**PROBLEM TO WORK ON**. Identify every line in the records below that contains the word "openvpn", and reproduce each one.

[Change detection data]
Start of Block
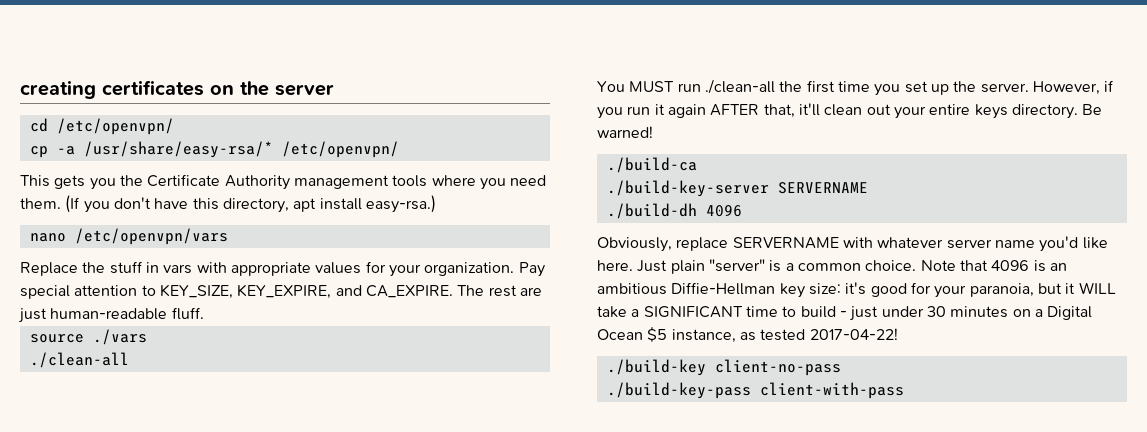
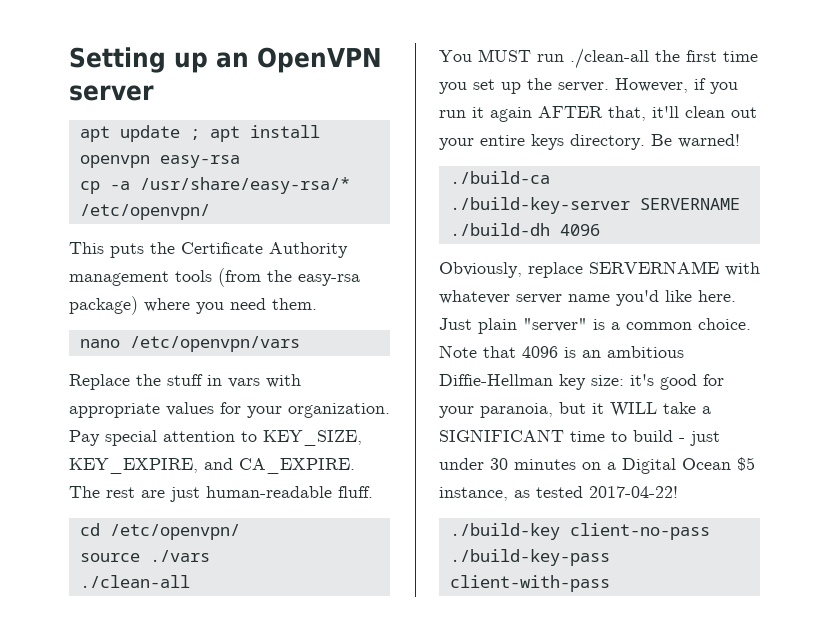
[20,80,334,99] [29,118,174,135] creating certificates on the server // cd /etc/openvpn/ -> [69,47,382,73] [69,85,154,101] [79,125,320,142] [79,155,240,168] Setting up an OpenVPN server // apt update ; apt install openvpn easy-rsa
[54,175,116,190] gets you -> [110,243,144,258] puts
(428, 181) none -> [218,268,360,287] [69,296,138,315] (from the easy-rsa package)
[65,195,436,213] (If you don't have this directory, apt install easy-rsa.) -> (317, 304) none
(204, 313) none -> [79,523,240,540] // cd /etc/openvpn/

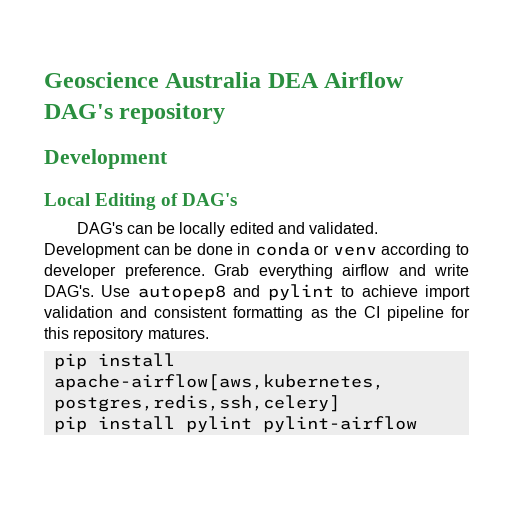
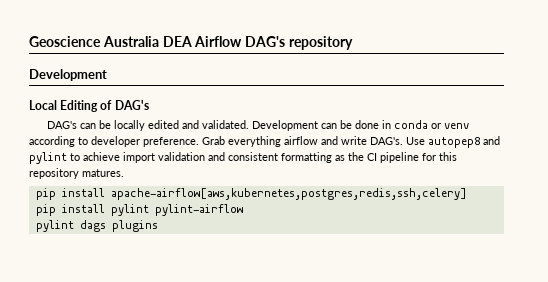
(417, 424) none -> [35,220,158,232] // pylint dags plugins

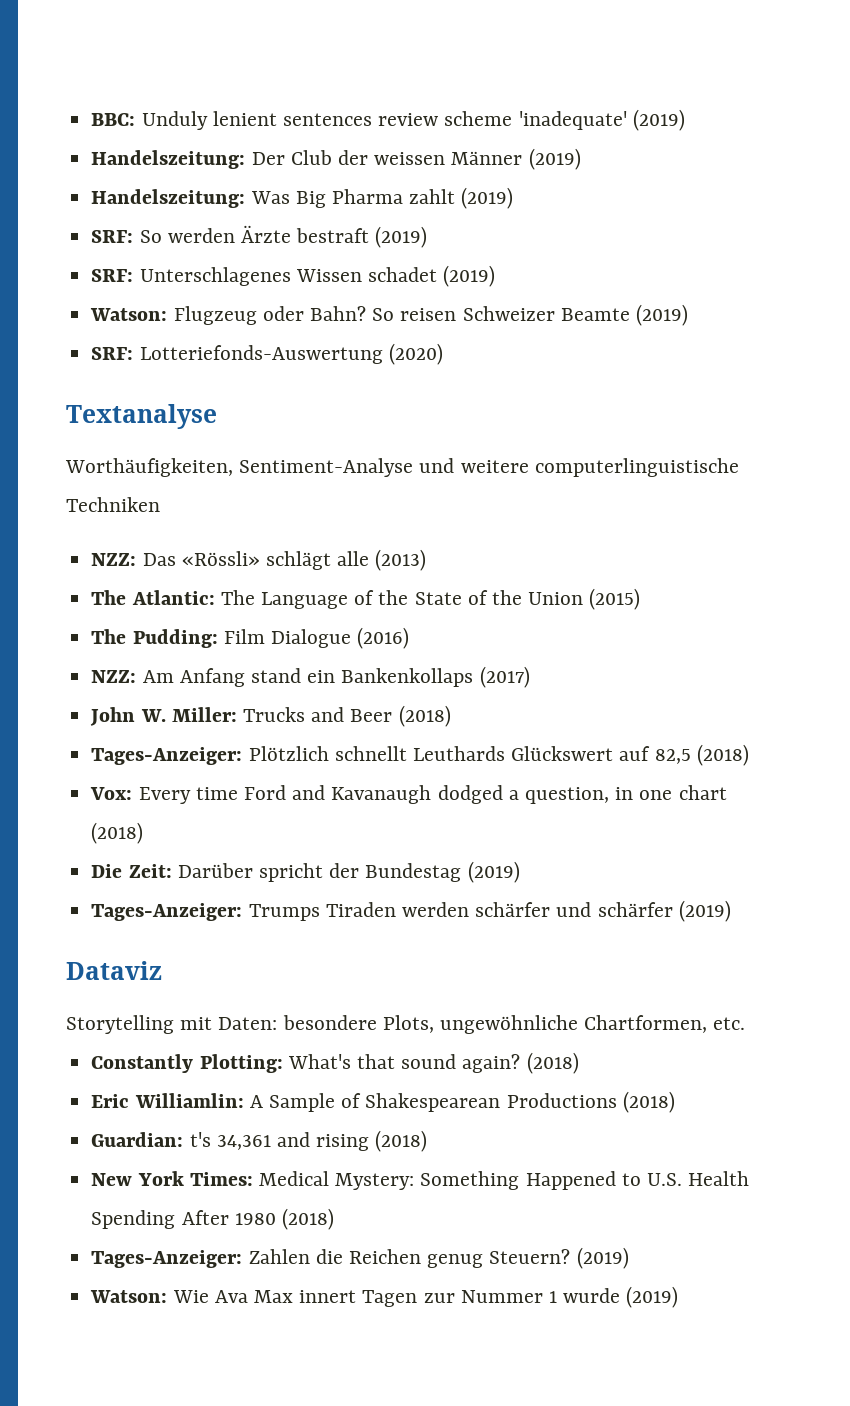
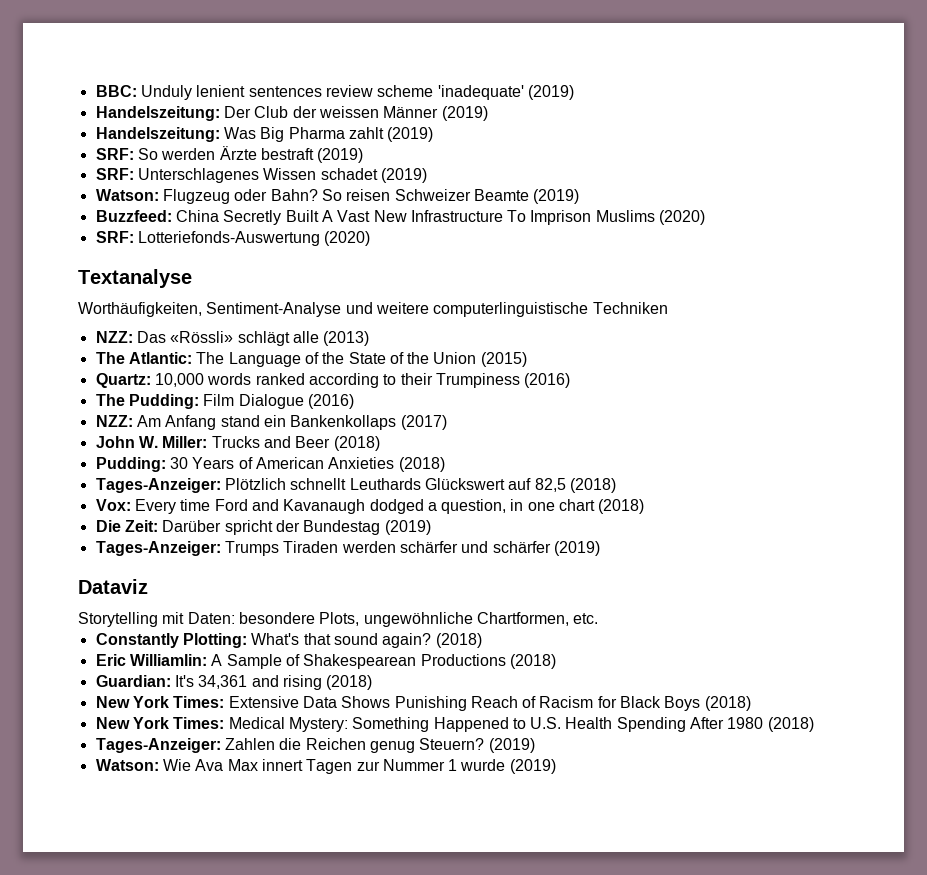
(688, 315) none -> [95,210,706,225] // Buzzfeed: China Secretly Built A Vast New Infrastructure To Imprison Muslims (2020)
(641, 599) none -> [95,373,571,388] // Quartz: 10,000 words ranked according to their Trumpiness (2016)
(451, 716) none -> [95,457,445,472] // Pudding: 30 Years of American Anxieties (2018)
[189,1132,211,1147] t's -> [174,675,194,687] It's
(428, 1141) none -> [95,696,751,711] // New York Times: Extensive Data Shows Punishing Reach of Racism for Black Boys (2018)

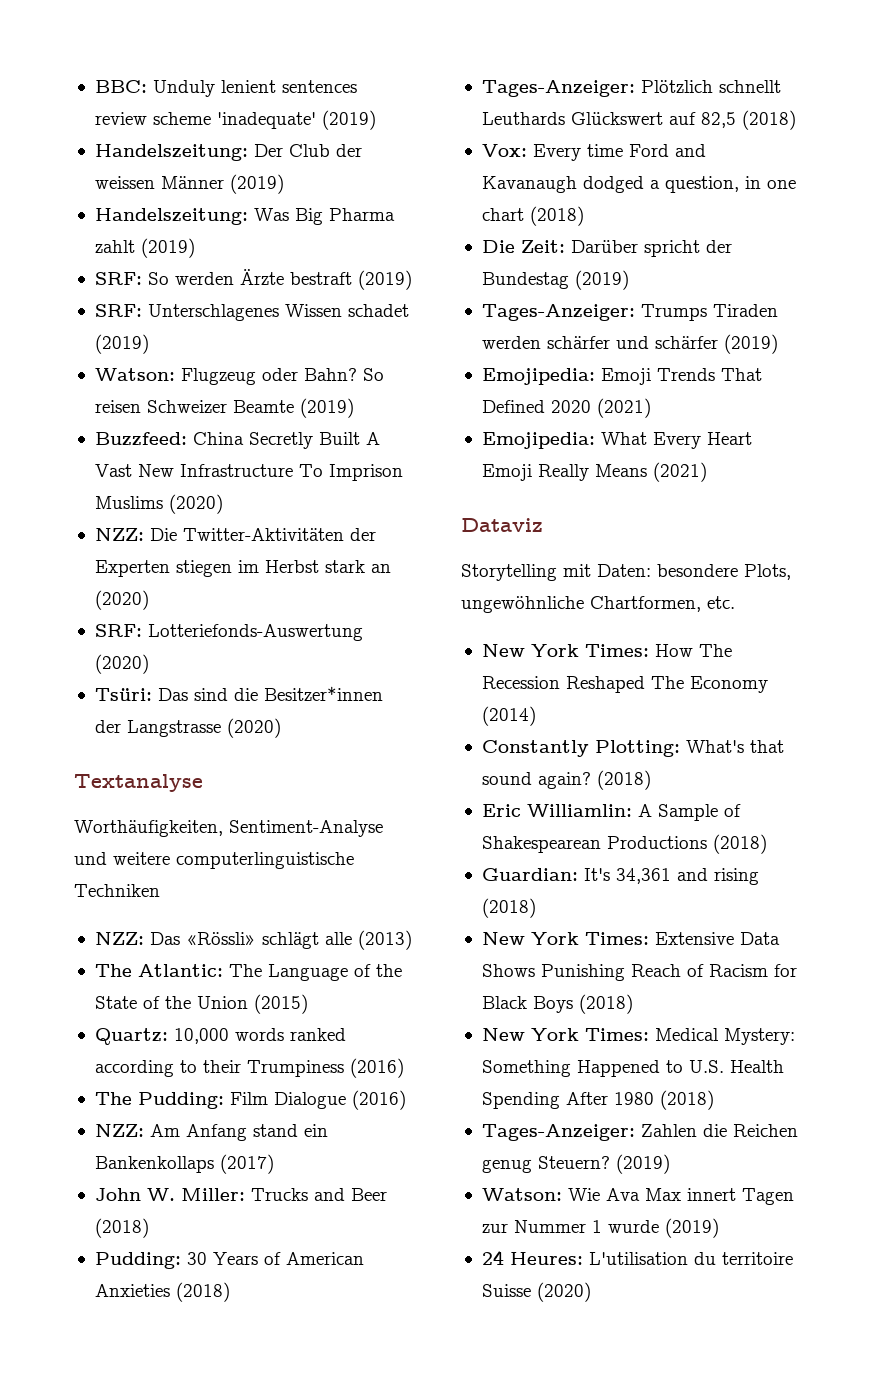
[95,231,320,246] SRF: Lotteriefonds-Auswertung -> [94,528,376,541] [94,560,391,577] [94,590,149,610] [94,624,363,641] [94,654,149,674] [94,686,383,701] [94,720,221,737] NZZ: Die Twitter-Aktivitäten der Experten stiegen im Herbst stark an (2020) // SRF: Lotteriefonds-Auswertung (2020) // Tsüri: Das sind die Besitzer*innen der Langstrasse
(600, 548) none -> [481,368,762,385] [481,398,651,418] [481,432,752,449] [481,462,707,482] // Emojipedia: Emoji Trends That Defined 2020 (2021) // Emojipedia: What Every Heart Emoji Really Means (2021)
(599, 618) none -> [481,644,732,657] [481,676,768,693] [481,706,536,726] // New York Times: How The Recession Reshaped The Economy (2014)
(556, 766) none -> [481,1250,793,1265] [481,1282,591,1302] // 24 Heures: L'utilisation du territoire Suisse (2020)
End of Block
**WRITTEN REPLY**.
[20,80,334,99] [29,118,174,135] creating certificates on the server // cd /etc/openvpn/ -> [69,47,382,73] [69,85,154,101] [79,125,320,142] [79,155,240,168] Setting up an OpenVPN server // apt update ; apt install openvpn easy-rsa
(204, 313) none -> [79,523,240,540] // cd /etc/openvpn/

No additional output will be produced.